Friday, July 16, 2010

Muslim Triangle


The events of Women of the Wall early in the morning this past Monday were eye opening enough for one day, but following that was another challenge. The Hartman program on Monday arranged for a day of tiyulim, tours in different facets of Israeli society. So directly after the Rosh Hodesh service with Women of the Wall, I boarded a bus to visit the Muslim Triangle, or HaMeshullash, an area of Israeli Arab towns and villages adjacent to the Green Line to learn about Muslim identity within the Jewish state. It was a day that posed new challenges to our views and ways of thinking, and left more questions than answers. We began with an introduction at the Hartman Institute with Rabbi Ron Kronish, director of the Israel Interreligious Coordinating Council in Israel. Rabbi Kronish explained that “Israeli Muslims have a four-part identity: they are Muslims by religion, Arab by language and culture,
Palestinian by nationality and Israeli by citizenship, and that “Each person balances these four components of his or her identity in different ways, and adds to it issues of gender and geography. In short, one can say with certainty that Israeli Muslims are a variegated and multi-faceted group.”

We began our tour in the Israeli Arab city of Baka El Gharbiyah, at the Al Qasemi college. The Al Qasemi college is mainly a teachers college, where young women (and a few men) come to learn to become educators. Founded in 1989 to teach Islamic law and religion, it is the leading Islamic educational institution in Israel and hopes to become the first Israeli Arab university in the state of Israel.Al Qasemi also seeks to foster dialogue and understanding between cultures and religions.

We also visited the village of Kfar Kassem and talked with the municipal leaders, about their community and the challenges and opportunities for Arab Israelis. We had also planned to meet with an Arab Israeli member of the Knesset, Sheikh Ibrahim Sarsour, but he was called away for an important vote that day. It was fascinating to hear their stories and to consider the statements that were made, in regards to both positive and negative feelings about being Israeli citizens - the Arab Israelis we talked with said that while they definitely face discrimination in Israel, their status as minority citizens is much better than other places in the Arab world so they also value their Israeli citizenship and do not want to leave Israel to live in Palestine; and the negative aspects of living with the current Israeli government - the towns struggle with denial of building permits and lack of building materials (yes, even within Israeli Arab towns).

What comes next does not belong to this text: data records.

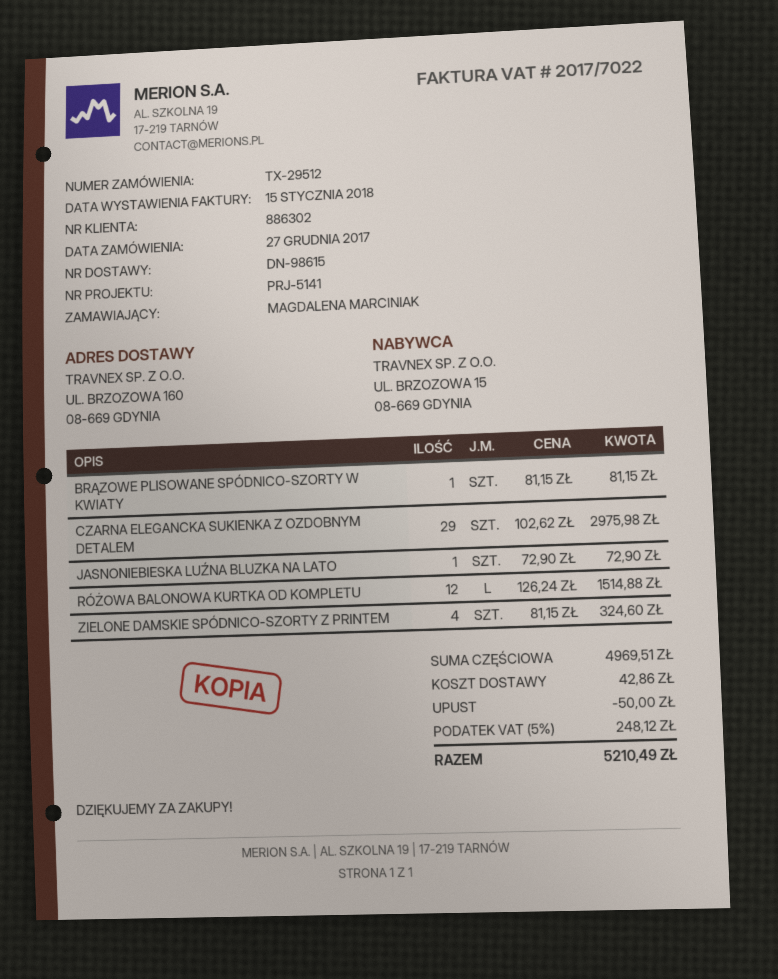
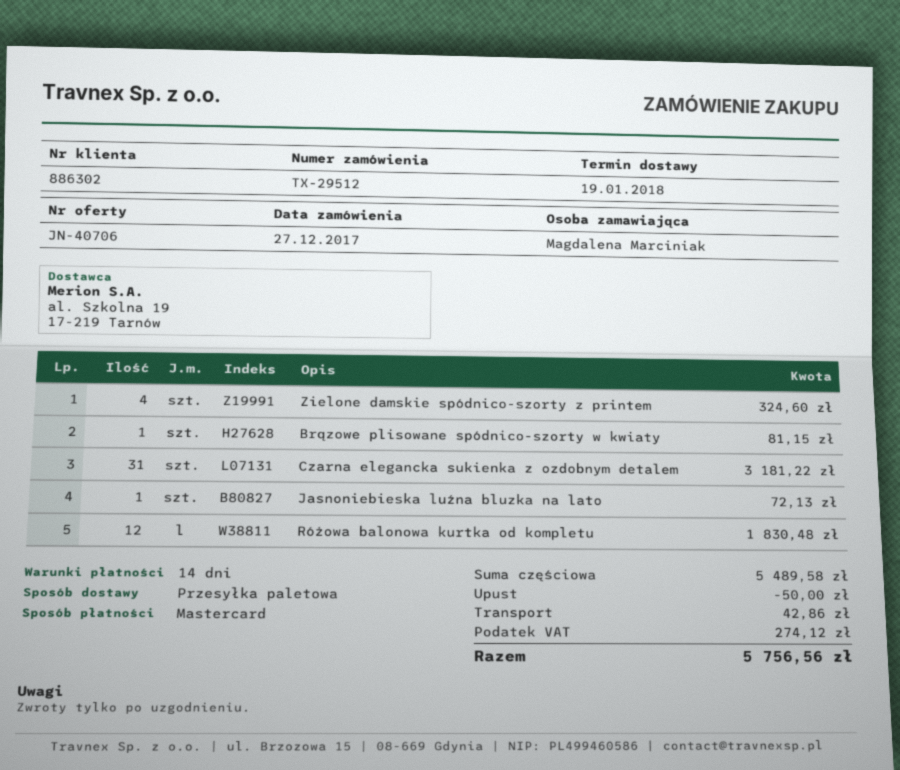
CZARNA ELEGANCKA SUKIENKA Z OZDOBNYM DETALEM: 29 for 2975.98 -> 31 for 3181.22
JASNONIEBIESKA LUŹNA BLUZKA NA LATO: 1 for 72.90 -> 1 for 72.13
RÓŻOWA BALONOWA KURTKA OD KOMPLETU: 12 for 1514.88 -> 12 for 1830.48
subtotal: 4969.51 -> 5489.58
tax: 248.12 -> 274.12
total: 5210.49 -> 5756.56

Our tour at K’far Kassem ended with a visit to a museum dedicated to the massacre of 1956. This was a very difficult place to visit, first to see the pain that still lingers in the community, and second, to hear of the conflicting views that continue until today over what happened on that day and the aftermath (Those leading us through the Museum repeatedly told us that the Israeli government had never apologized; our group of rabbis was profoundly disturbed by this and on the bus ride home, one of us looked up the event on Wikipedia and found that this case established a famous legal principle concerning the fact that security personnel must disobey illegal orders and that the Israeli government had made an official apology and declared that Israeli school children must learn about the massacre.)

I came away from the museum visit and our day in the Muslim triangle with an even greater understanding of how complicated the situation in Israel is, reminding me just how far things are from black and white, and how many very different shades of gray there are. Most of all, I think that this day impressed upon all of us that pain is pain, for the parents and children of both Israeli Arabs and Israeli Jews; and that there is a lot of very difficult work that has to be done in order for both sides to be able to really hear the pain of the other.